God will help you just go for it | Faithful Living
By JOAN BAY KLOPE
Whidbey News Times Columnist
July 20, 2012 · Updated 3:25 PM
I’m not a devotee of spiritualist Marianne Williamson, but I agree with her when she says that “our deepest fear is not that we are inadequate. Our deepest fear is that we are powerful beyond measure.” Within days, we will watch Olympic athletes from nations around the world clear hurdles, swim into record books and stick landings. They chose tenacity over fear. Dared to envision themselves in successful activities. Embraced the reality that there is pain with gain.
How many of us choose comfort and mediocrity, over-plan or vegetate because we can’t seem to take the next scary step?
Bestselling Christian author Max Lucado suggests that people actively engage in five activities when contemplating exciting future challenges as well as enormous hurdles.
First, recall the times when God was there to provide you with the energy, courage, hope and passion you needed. Write down a situation when it was apparent God was working in practical ways to help in an activity in which you were involved. If you are unable to readily invoke a memory of your own, turn in your Bible to the stories where God was actively engaged in people’s lives. Then read God’s promise in First Chronicles 16: “Remember His marvelous works which He has done. God’s attentiveness to your life remains steadfast.”

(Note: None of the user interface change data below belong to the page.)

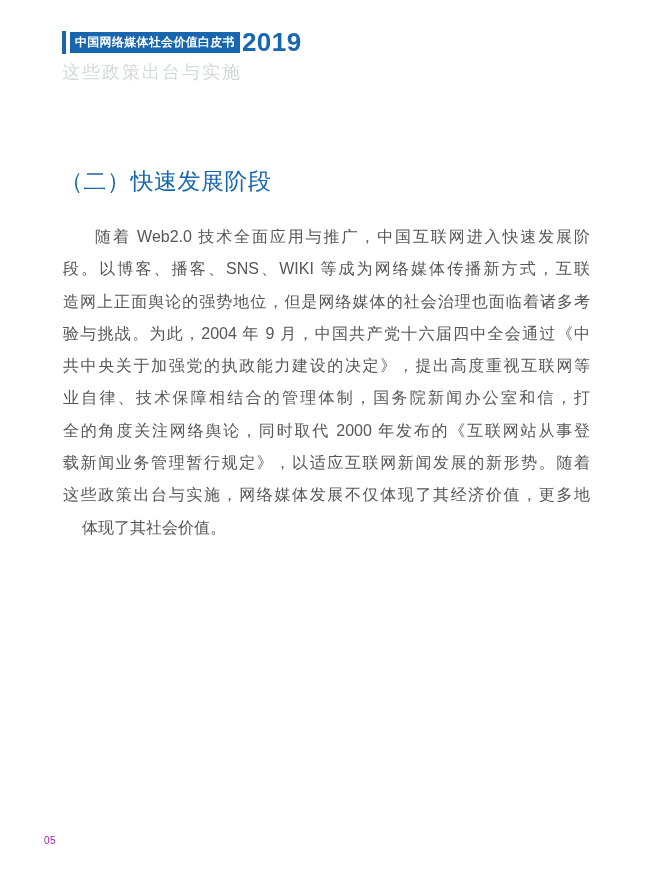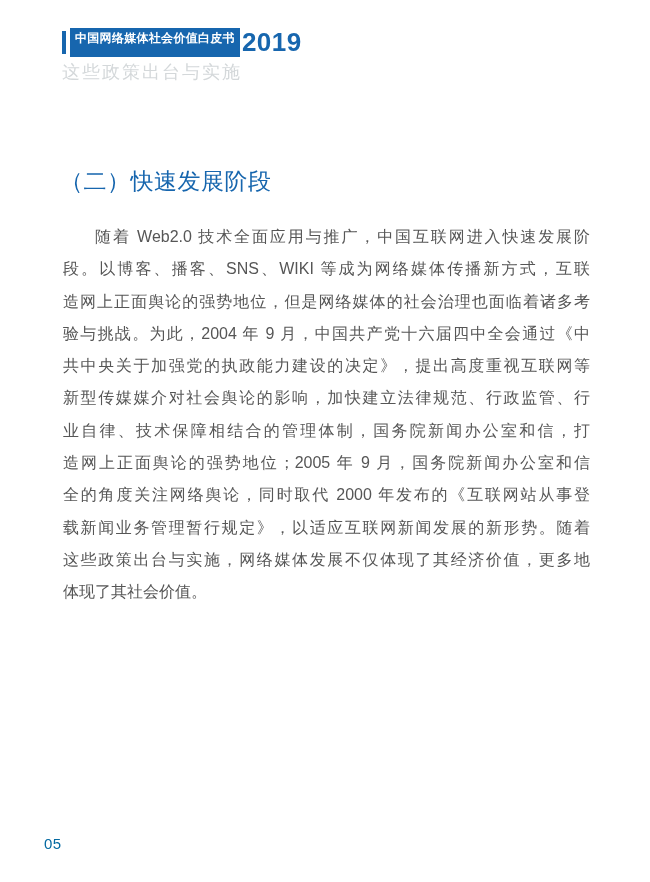--- a/index.html
+++ b/index.html
@@ -36,7 +36,7 @@
     color: #ffffff;
     font-size: 12px;
     font-weight: bold;
-    height: 29px;
+    height: 21px;
     line-height: 21px;
     padding: 0 5px;
     letter-spacing: 0.3px;

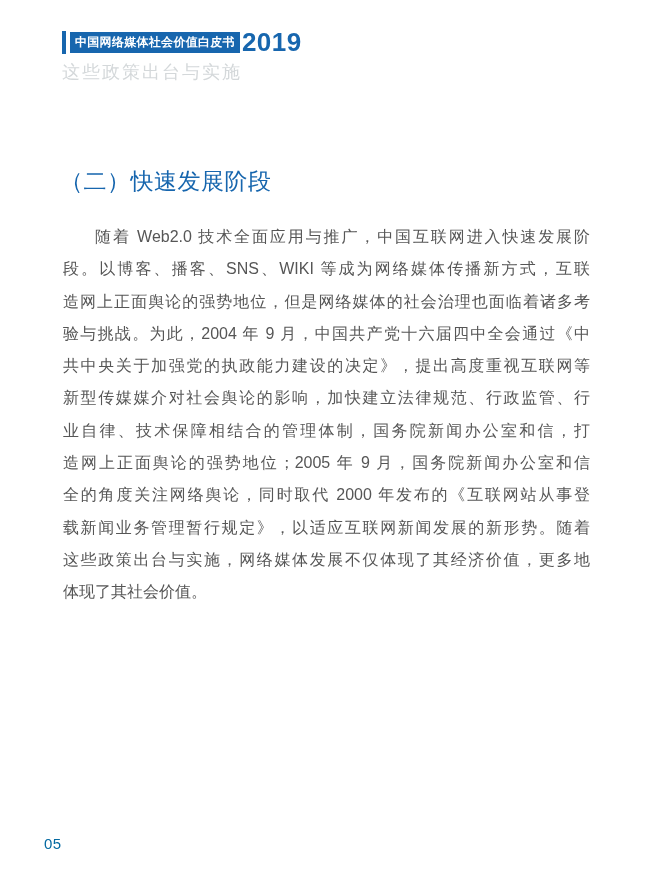--- a/index.html
+++ b/index.html
@@ -119,7 +119,6 @@
       <div class="body-line">造网上正面舆论的强势地位，但是网络媒体的社会治理也面临着诸多考</div>
       <div class="body-line">验与挑战。为此，2004 年 9 月，中国共产党十六届四中全会通过《中</div>
       <div class="body-line">共中央关于加强党的执政能力建设的决定》，提出高度重视互联网等</div>
-      <div class="body-line">新型传媒媒介对社会舆论的影响，加快建立法律规范、行政监管、行</div>
       <div class="body-line">业自律、技术保障相结合的管理体制，国务院新闻办公室和信，打</div>
       <div class="body-line">造网上正面舆论的强势地位；2005 年 9 月，国务院新闻办公室和信</div>
       <div class="body-line">全的角度关注网络舆论，同时取代 2000 年发布的《互联网站从事登</div>

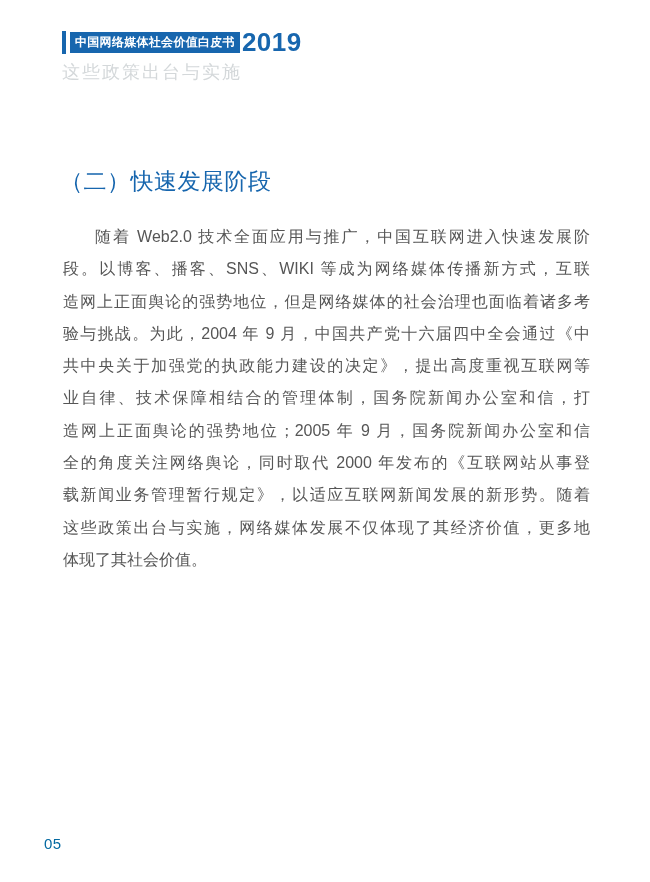--- a/index.html
+++ b/index.html
@@ -120,7 +120,6 @@
       <div class="body-line">验与挑战。为此，2004 年 9 月，中国共产党十六届四中全会通过《中</div>
       <div class="body-line">共中央关于加强党的执政能力建设的决定》，提出高度重视互联网等</div>
       <div class="body-line">业自律、技术保障相结合的管理体制，国务院新闻办公室和信，打</div>
-      <div class="body-line">造网上正面舆论的强势地位；2005 年 9 月，国务院新闻办公室和信</div>
       <div class="body-line">全的角度关注网络舆论，同时取代 2000 年发布的《互联网站从事登</div>
       <div class="body-line">载新闻业务管理暂行规定》，以适应互联网新闻发展的新形势。随着</div>
       <div class="body-line">这些政策出台与实施，网络媒体发展不仅体现了其经济价值，更多地</div>

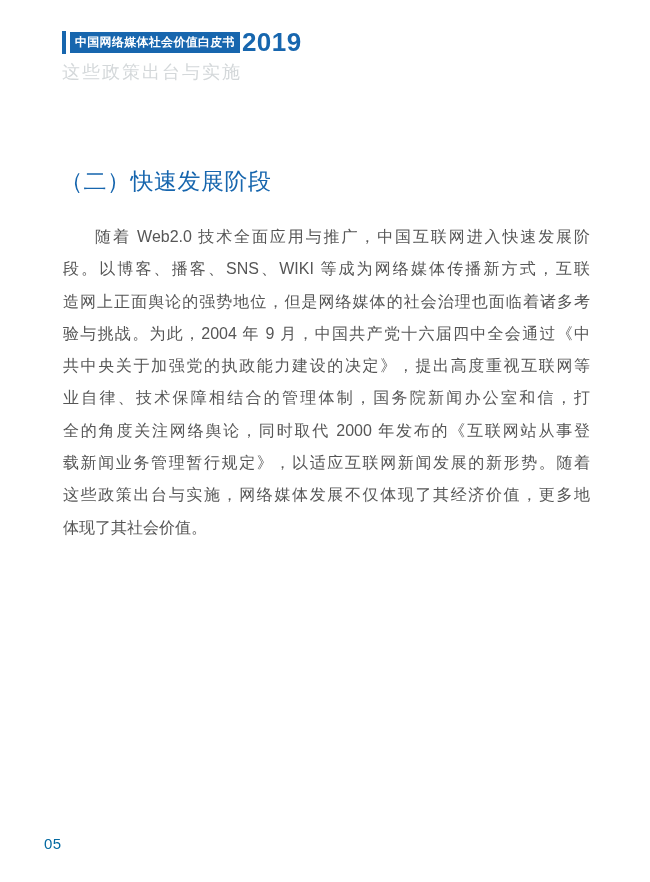--- a/index.html
+++ b/index.html
@@ -87,7 +87,7 @@
     white-space: normal;
   }
   .body-line.first { text-indent: 2em; }
-  .body-line.last  { text-align-last: left; }
+  .body-line.last  { text-align-last: left; margin-left: 19px; }
   
   .page-number {
     position: absolute;

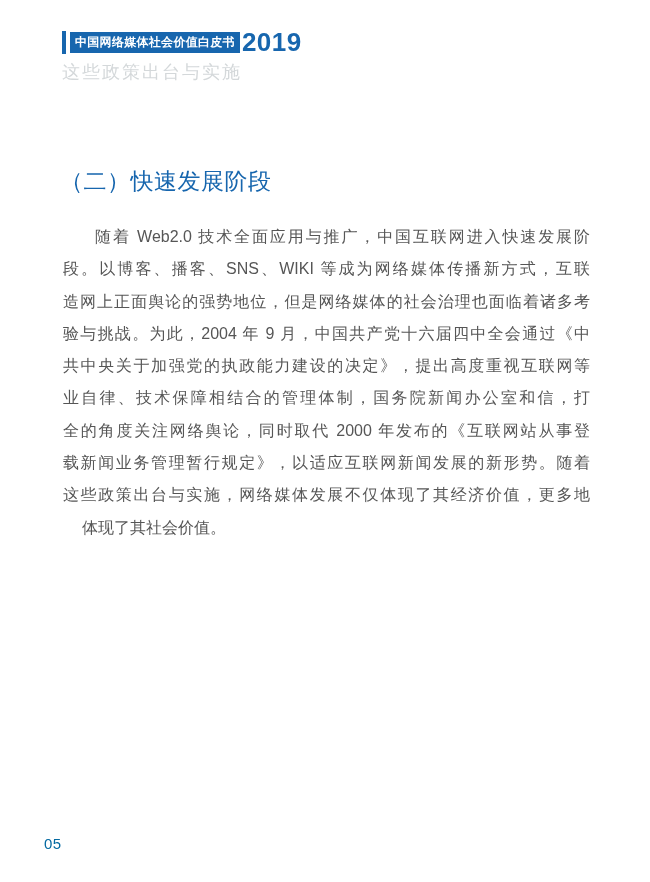--- a/index.html
+++ b/index.html
@@ -93,8 +93,8 @@
     position: absolute;
     left: 44px;
     top: 835px;
-    font-size: 15px;
-    color: #0369a1;
+    font-size: 10px;
+    color: #a21caf;
     letter-spacing: 0.5px;
   }
 </style>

Second, dedicate time to pray. Not only will it require that you quiet your racing thoughts, but you will experience peace, mental clarity and a renewed connection with God. You’ll begin to sift through ideas that are worthy of your attention and step away from those that are not.
Third, ask God to help you discover ways to bring honor and glory to Himself. To this day I’m fortified by the experience we had with my dad in 2006 when we learned his sudden illness was advanced pancreatic cancer and he had little time to live. Fourteen short days following the devastating news he died and when the attending physician came into the room shortly after his passing, he asked me how I was able to react with such peace when there had been so little time to process the news. I told him I had sensed God’s presence throughout those final days and I would have fallen apart without faith that I’d be with Dad again someday. Filled with intense emotion, it was hard to speak, but I understood it was my moment to represent the truth as I had experienced it.
Fourth, move forward. Get on with your plan. You have probably pondered it long enough, itemized the challenges. Turn now to your passion and step forward.
Fifth, don’t stop once you get moving. Be persistent and seek inspiration from this sweet poem, penned by one of America’s greatest poets and university educators, Henry Wadsworth Longfellow:
“The heights by great men reached and kept; Were not obtained by sudden flight; But they, while their companions slept; Were toiling upward in the night.”
God remains on duty. Partner with Him and be part of the adventure.